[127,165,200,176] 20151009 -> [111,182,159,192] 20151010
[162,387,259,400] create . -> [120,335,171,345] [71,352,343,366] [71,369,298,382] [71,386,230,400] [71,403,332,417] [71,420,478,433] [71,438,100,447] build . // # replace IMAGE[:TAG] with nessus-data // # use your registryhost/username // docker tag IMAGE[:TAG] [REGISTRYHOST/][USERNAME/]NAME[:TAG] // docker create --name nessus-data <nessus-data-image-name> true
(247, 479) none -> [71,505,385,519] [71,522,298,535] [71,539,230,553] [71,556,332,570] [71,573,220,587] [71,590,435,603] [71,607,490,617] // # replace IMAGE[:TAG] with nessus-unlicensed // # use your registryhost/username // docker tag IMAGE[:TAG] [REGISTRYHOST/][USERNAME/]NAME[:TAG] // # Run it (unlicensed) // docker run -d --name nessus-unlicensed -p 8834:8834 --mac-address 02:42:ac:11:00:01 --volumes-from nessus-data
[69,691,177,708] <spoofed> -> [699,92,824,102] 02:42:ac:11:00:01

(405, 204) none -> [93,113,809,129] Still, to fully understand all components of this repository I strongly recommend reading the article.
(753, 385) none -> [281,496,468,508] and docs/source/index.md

**Exercise directions**
Nothing but the lines from the one with "[69,691,177,708] <spoofed> ->" through the last line of the records above should be retyped, and those word for word.

**Problem solution**
[69,691,177,708] <spoofed> -> [699,92,824,102] 02:42:ac:11:00:01

(405, 204) none -> [93,113,809,129] Still, to fully understand all components of this repository I strongly recommend reading the article.
(753, 385) none -> [281,496,468,508] and docs/source/index.md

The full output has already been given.